Source data:
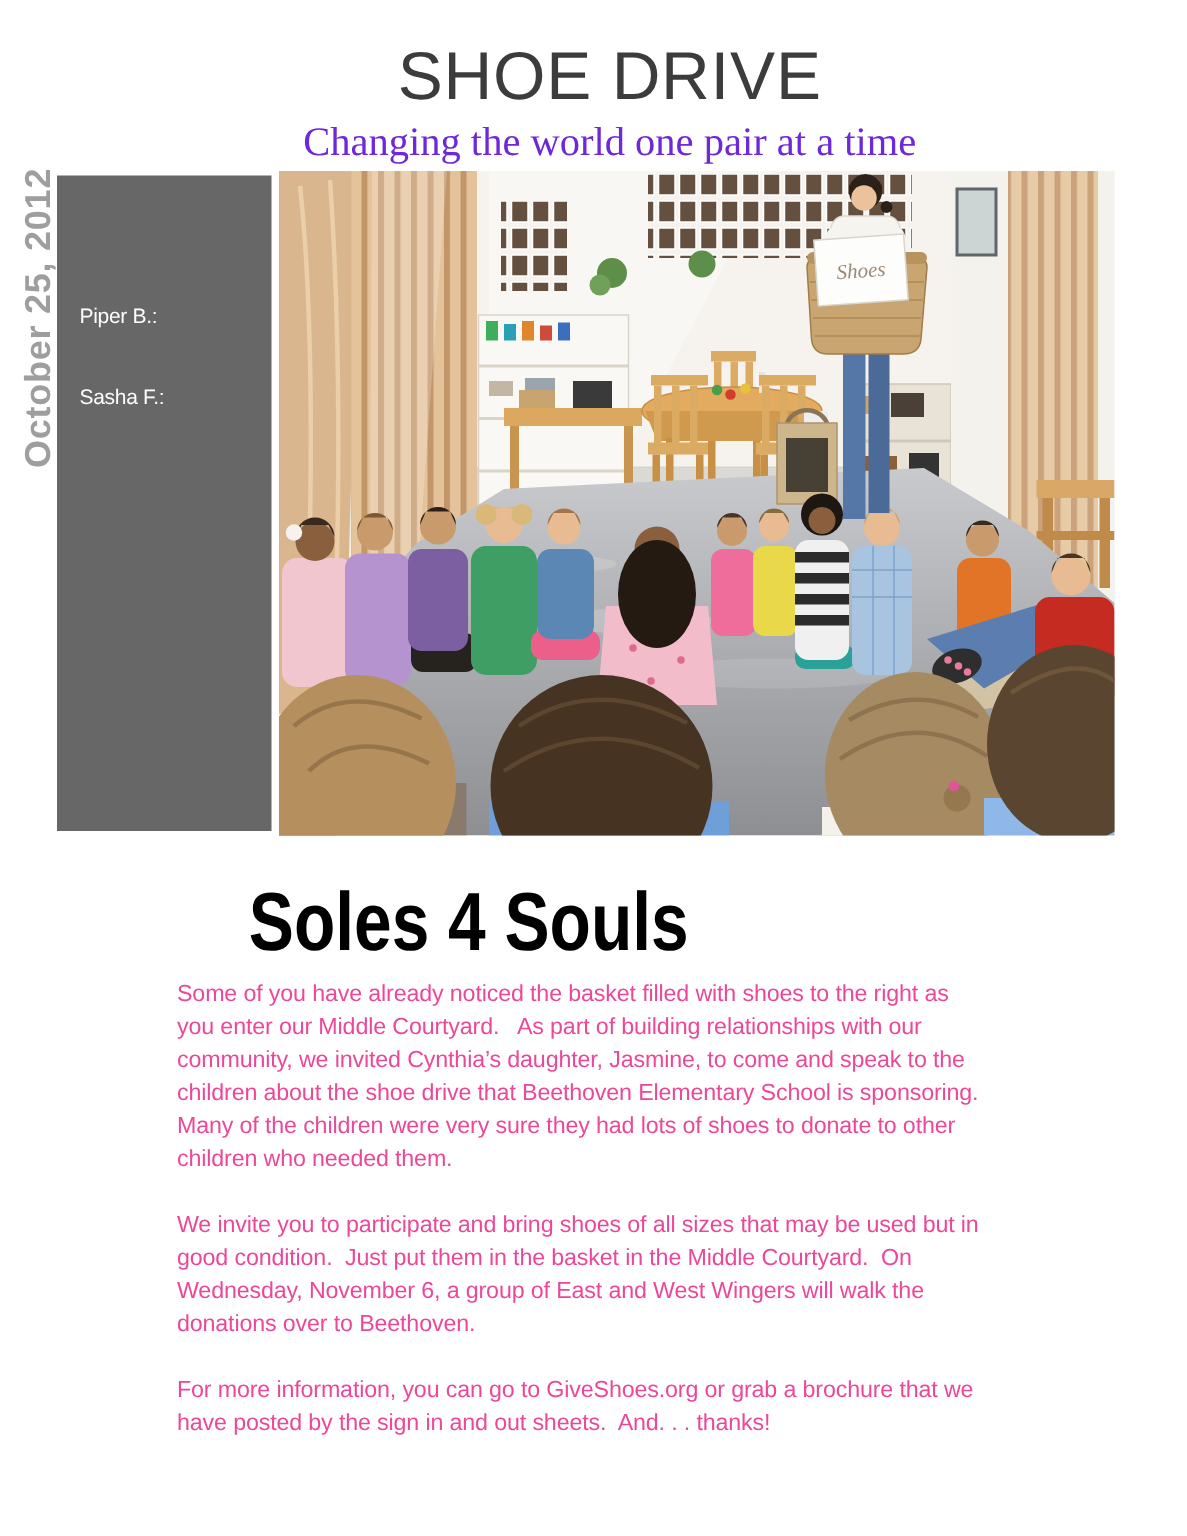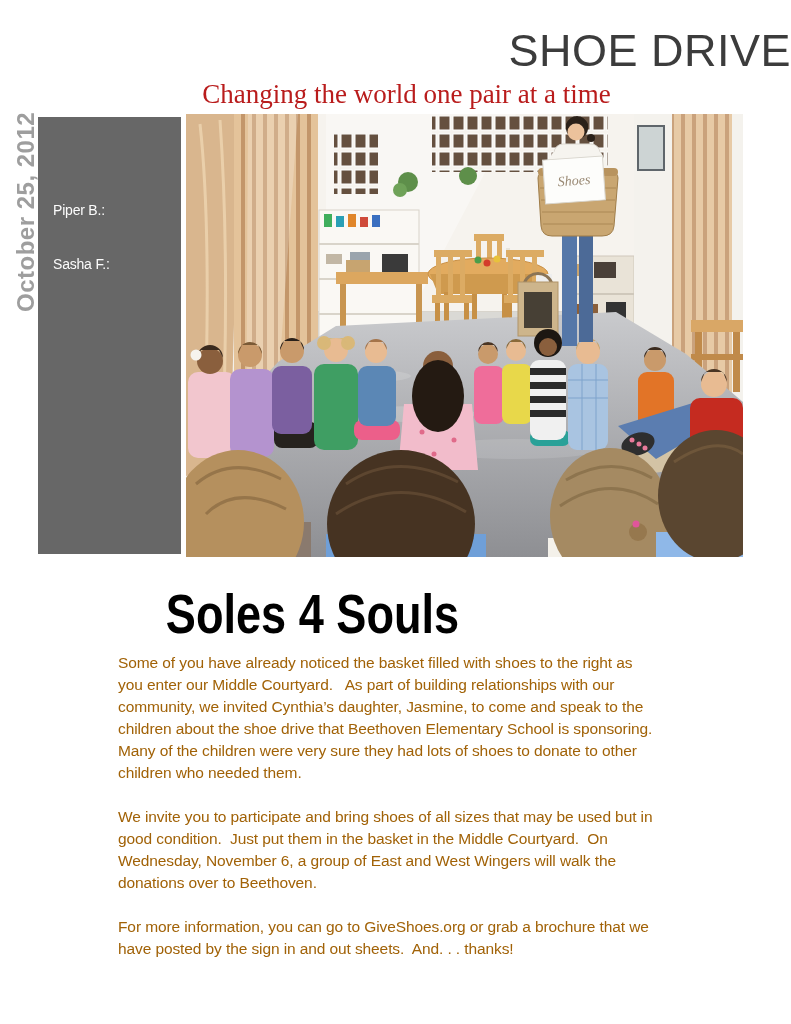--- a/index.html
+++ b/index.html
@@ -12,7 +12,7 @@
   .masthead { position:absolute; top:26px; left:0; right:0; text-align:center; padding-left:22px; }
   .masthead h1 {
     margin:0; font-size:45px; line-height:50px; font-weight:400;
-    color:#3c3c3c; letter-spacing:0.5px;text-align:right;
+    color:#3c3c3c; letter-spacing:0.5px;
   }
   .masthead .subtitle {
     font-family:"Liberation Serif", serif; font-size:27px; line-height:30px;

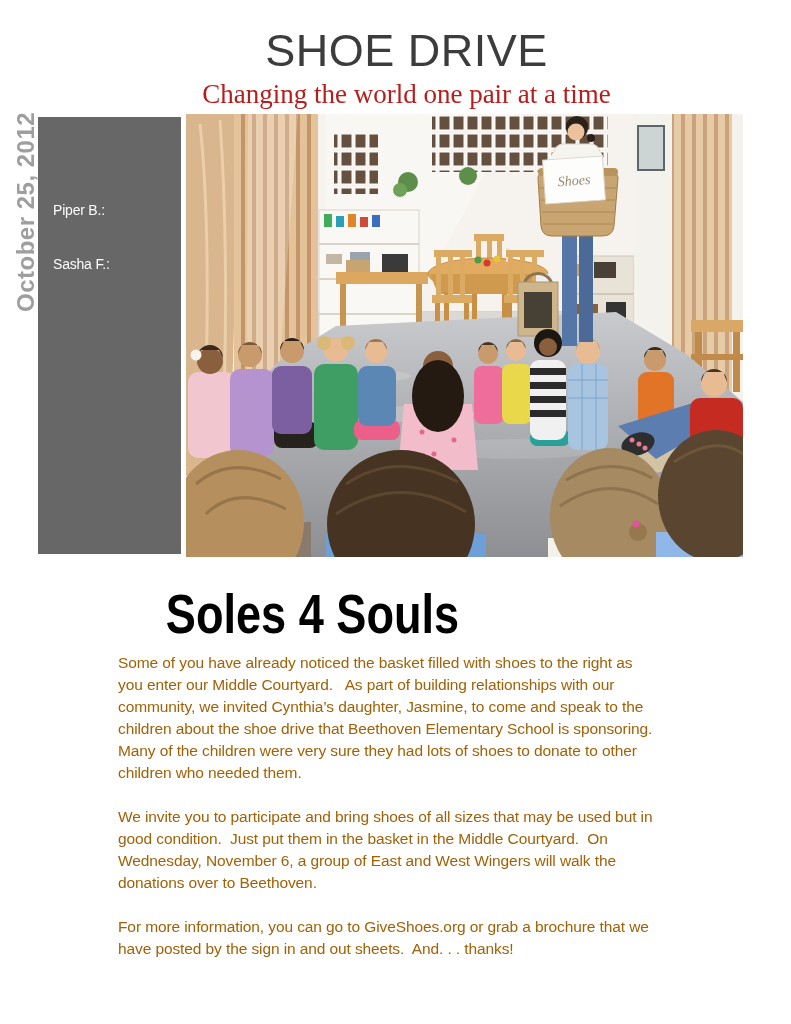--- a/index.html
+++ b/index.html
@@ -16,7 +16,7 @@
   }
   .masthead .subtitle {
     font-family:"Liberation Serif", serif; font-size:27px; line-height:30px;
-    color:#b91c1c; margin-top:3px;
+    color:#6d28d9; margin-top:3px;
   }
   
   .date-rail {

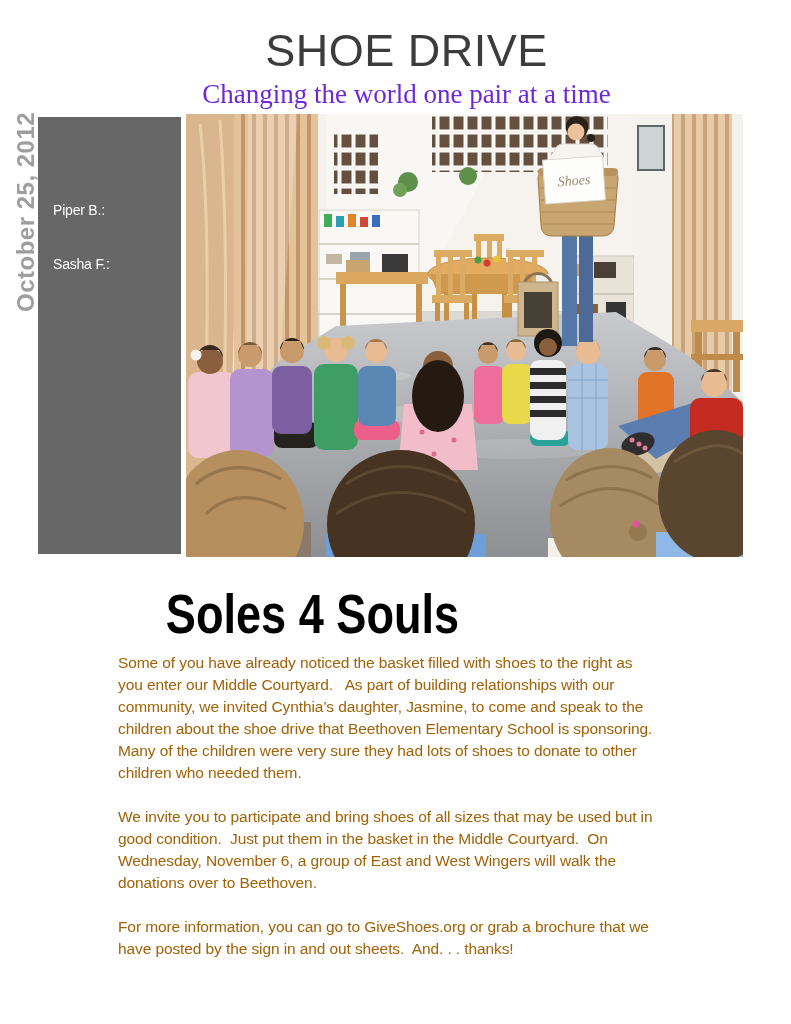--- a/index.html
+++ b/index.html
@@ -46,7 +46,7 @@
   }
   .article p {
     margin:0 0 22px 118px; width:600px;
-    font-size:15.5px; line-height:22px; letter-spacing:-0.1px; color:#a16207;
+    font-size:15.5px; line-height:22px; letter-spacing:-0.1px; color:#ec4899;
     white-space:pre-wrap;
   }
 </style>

---

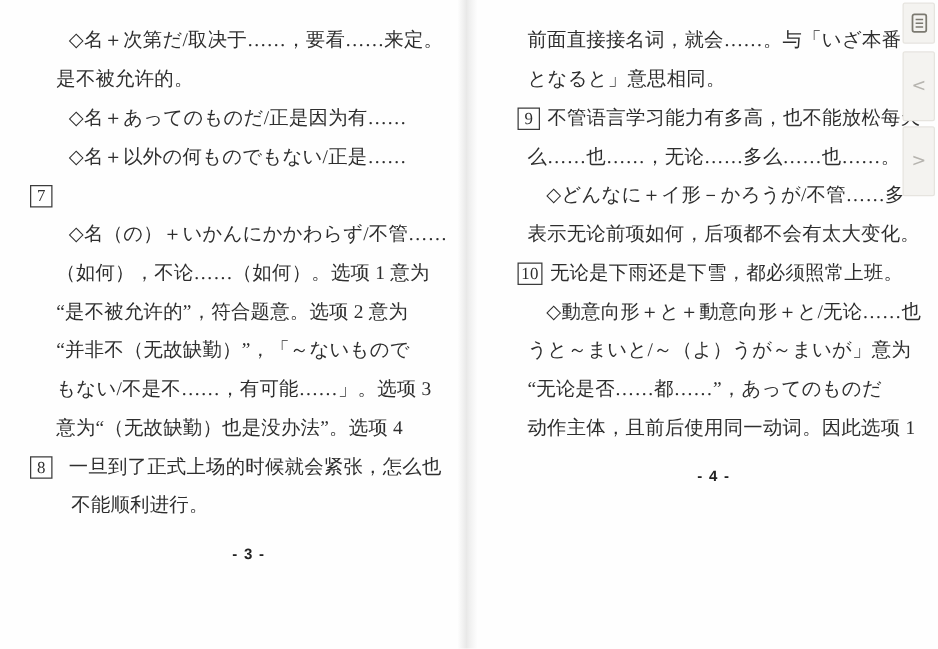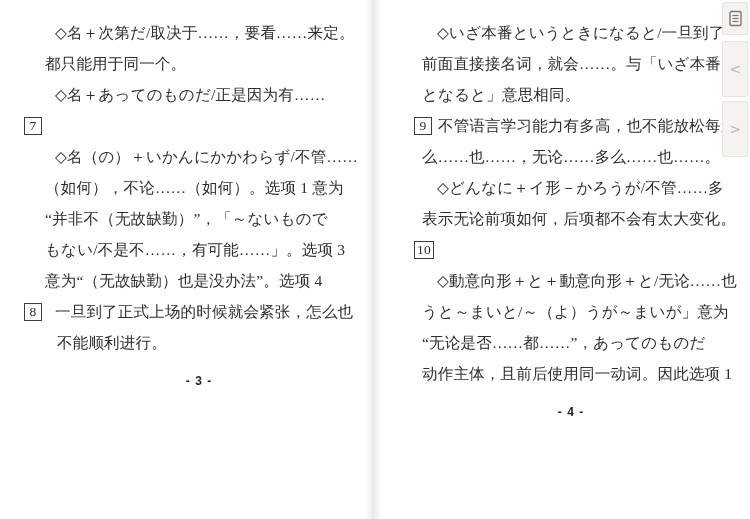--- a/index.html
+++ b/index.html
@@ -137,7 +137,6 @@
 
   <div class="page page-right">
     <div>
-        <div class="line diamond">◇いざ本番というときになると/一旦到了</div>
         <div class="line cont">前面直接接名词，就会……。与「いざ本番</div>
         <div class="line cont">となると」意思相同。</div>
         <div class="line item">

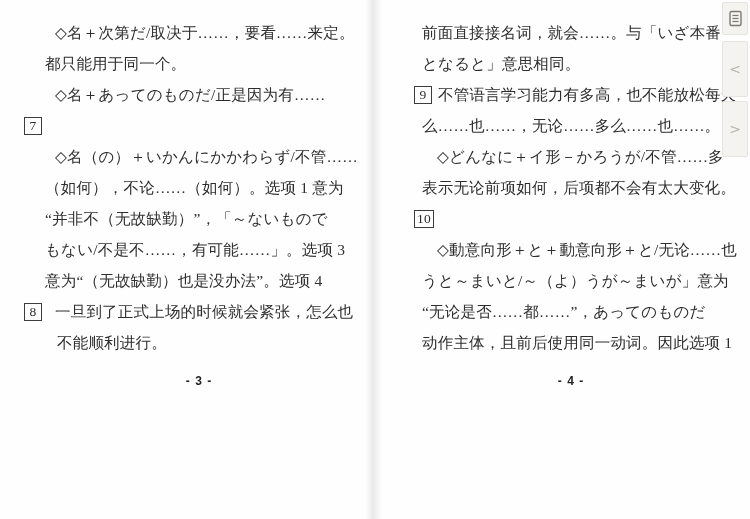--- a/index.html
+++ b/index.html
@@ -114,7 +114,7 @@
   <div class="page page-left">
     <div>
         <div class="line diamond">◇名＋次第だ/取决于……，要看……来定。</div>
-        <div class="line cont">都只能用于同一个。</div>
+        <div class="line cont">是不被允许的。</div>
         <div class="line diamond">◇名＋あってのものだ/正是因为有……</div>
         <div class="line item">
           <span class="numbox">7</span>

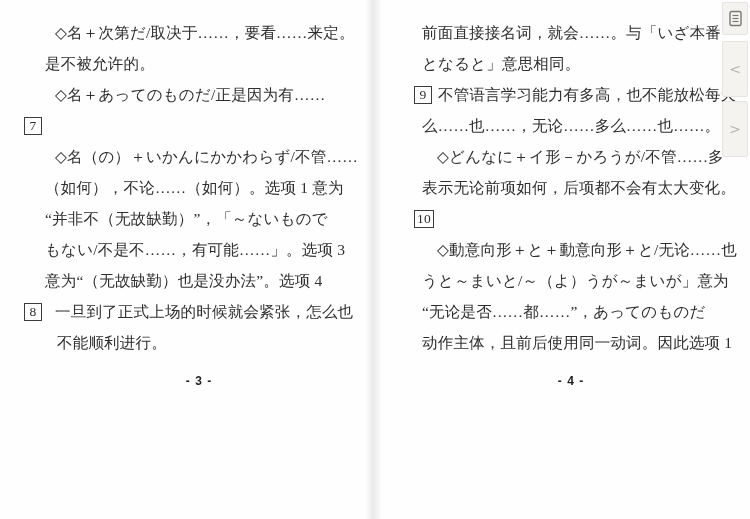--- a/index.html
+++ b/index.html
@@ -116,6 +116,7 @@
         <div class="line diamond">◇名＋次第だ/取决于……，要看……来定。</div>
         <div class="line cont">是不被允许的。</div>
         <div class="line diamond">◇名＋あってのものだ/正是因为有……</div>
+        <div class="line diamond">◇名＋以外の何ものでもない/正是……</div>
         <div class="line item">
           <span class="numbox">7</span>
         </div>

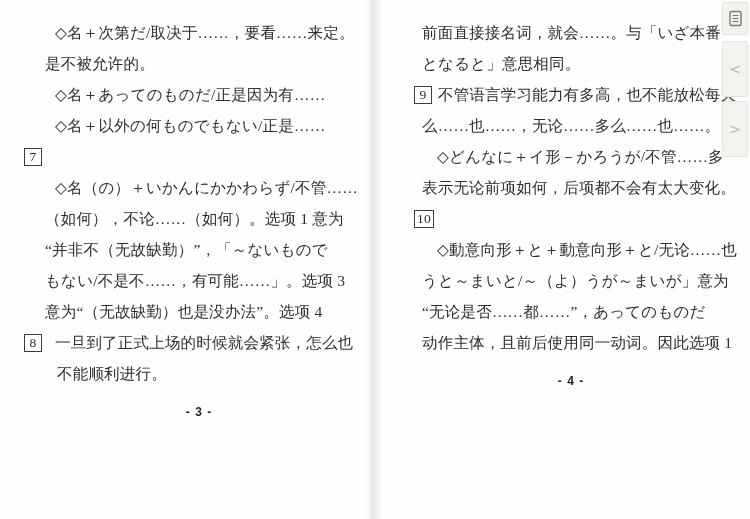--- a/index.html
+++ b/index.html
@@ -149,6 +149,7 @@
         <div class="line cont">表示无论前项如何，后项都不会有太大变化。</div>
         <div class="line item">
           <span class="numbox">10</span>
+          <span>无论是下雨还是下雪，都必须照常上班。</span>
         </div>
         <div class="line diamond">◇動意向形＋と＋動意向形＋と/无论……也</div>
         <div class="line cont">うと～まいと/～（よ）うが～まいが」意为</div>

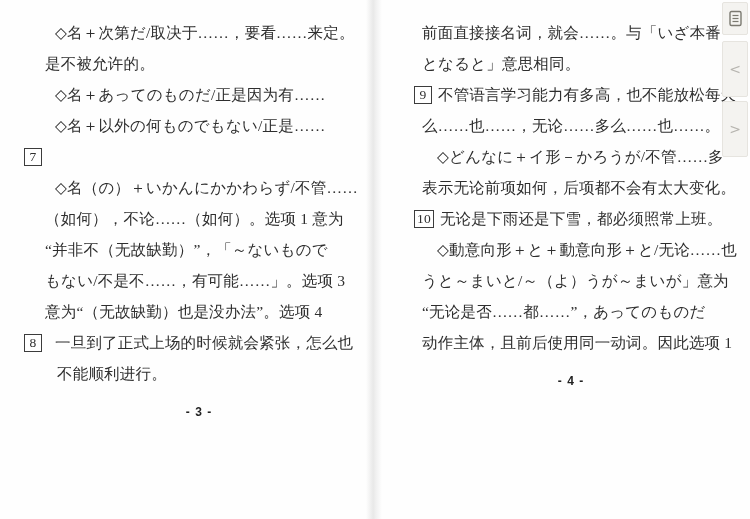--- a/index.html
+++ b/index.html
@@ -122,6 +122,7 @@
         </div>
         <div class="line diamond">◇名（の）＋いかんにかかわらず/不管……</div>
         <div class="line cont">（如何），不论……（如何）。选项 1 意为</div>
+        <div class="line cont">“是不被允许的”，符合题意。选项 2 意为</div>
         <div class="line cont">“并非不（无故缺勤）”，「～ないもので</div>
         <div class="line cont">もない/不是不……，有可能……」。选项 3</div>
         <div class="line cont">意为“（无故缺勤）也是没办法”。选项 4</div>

**Brief**
Using the entries above, return each line that includes the word "right".

**Reply to the task**
   .masthead { position:absolute; top:26px; left:0; right:0; text-align:center; padding-left:22px; }
-    color:#3c3c3c; letter-spacing:0.5px;text-align:right;
   <div class="page page-right">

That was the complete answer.